Sarah Knafo est pourtant bien la candidate du parti d’extrême droite Reconquête, dirigé par Éric Zemmour, ce qu’elle tente de faire oublier à travers une communication dépolitisée, comme vous pouvez le voir dans notre vidéo en tête d’article.
Derrière la campagne colorée, le programme de l’extrême droite
Elle n’est pas la seule candidate d’extrême droite à gommer toute appartenance partisane. C’est aussi le cas de Laure Lavalette, candidate à Toulon, et bien positionnée dans les sondages. Celle qui est pourtant députée du Rassemblement national, et porte-parole du parti à la flamme, fait le choix de ne pas afficher le logo du parti, au profit d’un soleil jaune sur fond bleu.
Mais l’objectif des deux candidates et de tous ceux qui choisissent la même stratégie, c’est avant tout de dépolitiser leur campagne, de faire oublier leur ancrage partisan, et se normaliser pour mieux rassembler.
Derrière les affiches colorées et les vidéos « feel good » de Sarah Knafo se cache donc bien un programme d’extrême droite, avec par exemple la suppression des programmes municipaux d’accueil des migrants ou le retour en force de la circulation automobile dans la capitale.
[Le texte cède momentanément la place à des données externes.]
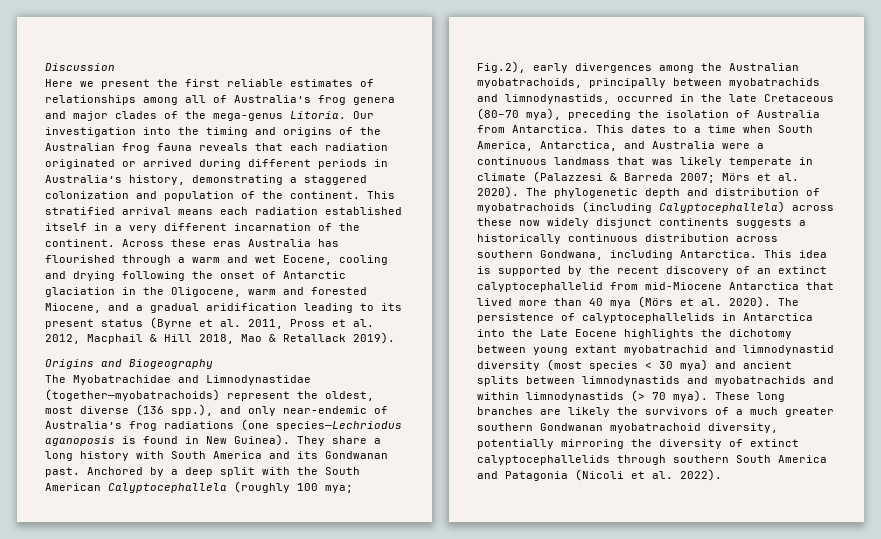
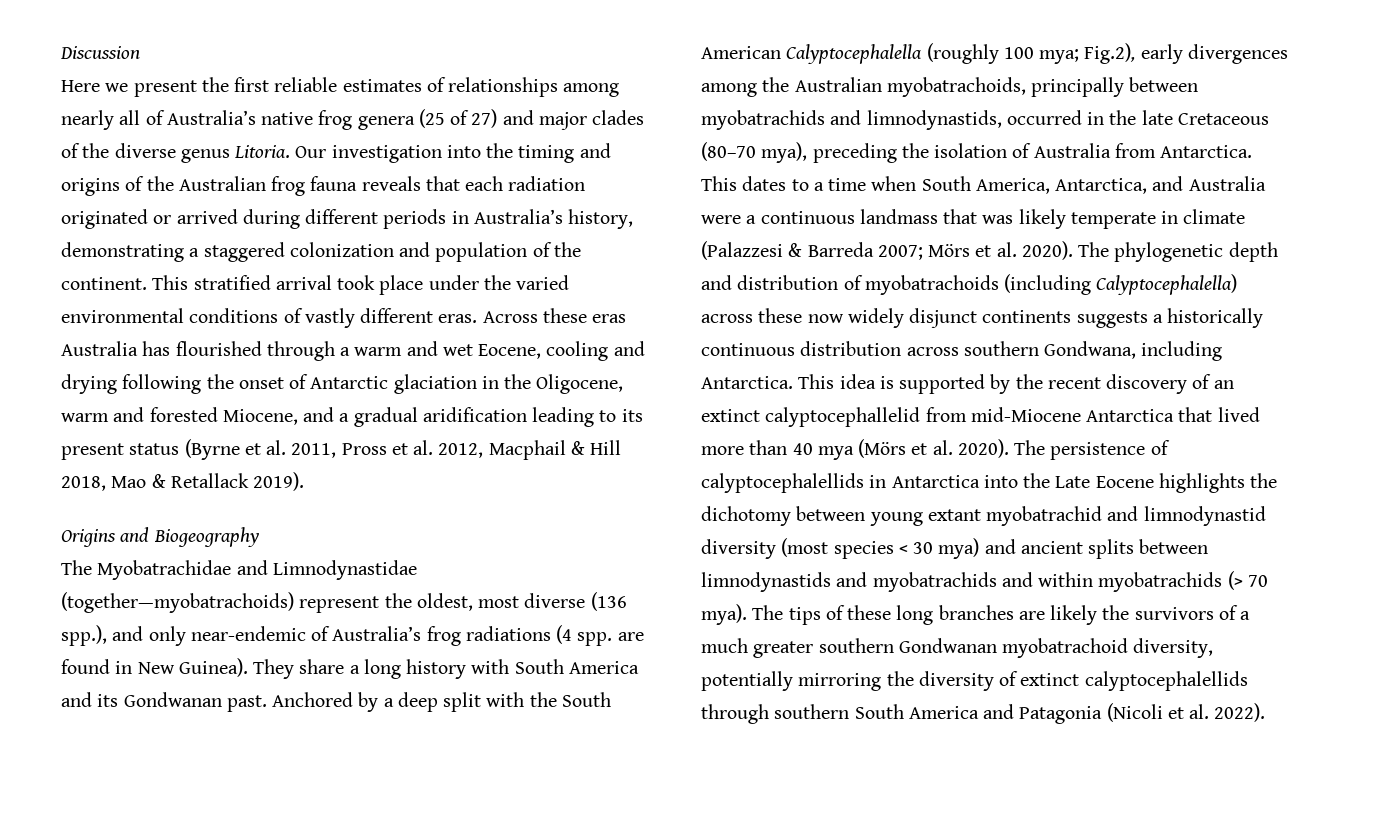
- Here we present the first reliable estimates of relationships among all of Australia’s frog genera and major clades of the mega-genus Litoria.
+ Here we present the first reliable estimates of relationships among nearly all of Australia’s native frog genera (25 of 27) and major clades of the diverse genus Litoria.
- This stratified arrival means each radiation established itself in a very different incarnation of the continent.
+ This stratified arrival took place under the varied environmental conditions of vastly different eras.
- The Myobatrachidae and Limnodynastidae (together—myobatrachoids) represent the oldest, most diverse (136 spp.), and only near-endemic of Australia’s frog radiations (one species—Lechriodus aganoposis is found in New Guinea).
+ The Myobatrachidae and Limnodynastidae (together—myobatrachoids) represent the oldest, most diverse (136 spp.), and only near-endemic of Australia’s frog radiations (4 spp. are found in New Guinea).
- Anchored by a deep split with the South American Calyptocephallela (roughly 100 mya; Fig.2), early divergences among the Australian myobatrachoids, principally between myobatrachids and limnodynastids, occurred in the late Cretaceous (80–70 mya), preceding the isolation of Australia from Antarctica.
+ Anchored by a deep split with the South American Calyptocephalella (roughly 100 mya; Fig.2), early divergences among the Australian myobatrachoids, principally between myobatrachids and limnodynastids, occurred in the late Cretaceous (80–70 mya), preceding the isolation of Australia from Antarctica.
- The phylogenetic depth and distribution of myobatrachoids (including Calyptocephallela) across these now widely disjunct continents suggests a historically continuous distribution across southern Gondwana, including Antarctica.
+ The phylogenetic depth and distribution of myobatrachoids (including Calyptocephalella) across these now widely disjunct continents suggests a historically continuous distribution across southern Gondwana, including Antarctica.
- The persistence of calyptocephallelids in Antarctica into the Late Eocene highlights the dichotomy between young extant myobatrachid and limnodynastid diversity (most species < 30 mya) and ancient splits between limnodynastids and myobatrachids and within limnodynastids (> 70 mya).
+ The persistence of calyptocephalellids in Antarctica into the Late Eocene highlights the dichotomy between young extant myobatrachid and limnodynastid diversity (most species < 30 mya) and ancient splits between limnodynastids and myobatrachids and within myobatrachids (> 70 mya).
- These long branches are likely the survivors of a much greater southern Gondwanan myobatrachoid diversity, potentially mirroring the diversity of extinct calyptocephallelids through southern South America and Patagonia (Nicoli et al. 2022).
+ The tips of these long branches are likely the survivors of a much greater southern Gondwanan myobatrachoid diversity, potentially mirroring the diversity of extinct calyptocephalellids through southern South America and Patagonia (Nicoli et al. 2022).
Le souvenir de l’ère Le Chevallier à Toulon
À Toulon, si l’appartenance partisane est mise sous le tapis c’est aussi parce qu’elle a pu laisser un très mauvais souvenir. C’est ici, en 1995, que le Front national conquiert sa première ville de plus de 100 000 habitants avec l’élection de Jean-Marie Le Chevallier. Un mandat catastrophique marqué par la volonté d’appliquer systématiquement « la préférence nationale », un endettement accru de la ville, et une multitude de scandales qui se soldent notamment par la condamnation de Jean-Marie Le Chevallier pour détournement de fonds publics et complicité d’abus de confiance. Difficile, 20 ans plus tard, de vouloir y raviver la flamme du parti lepéniste.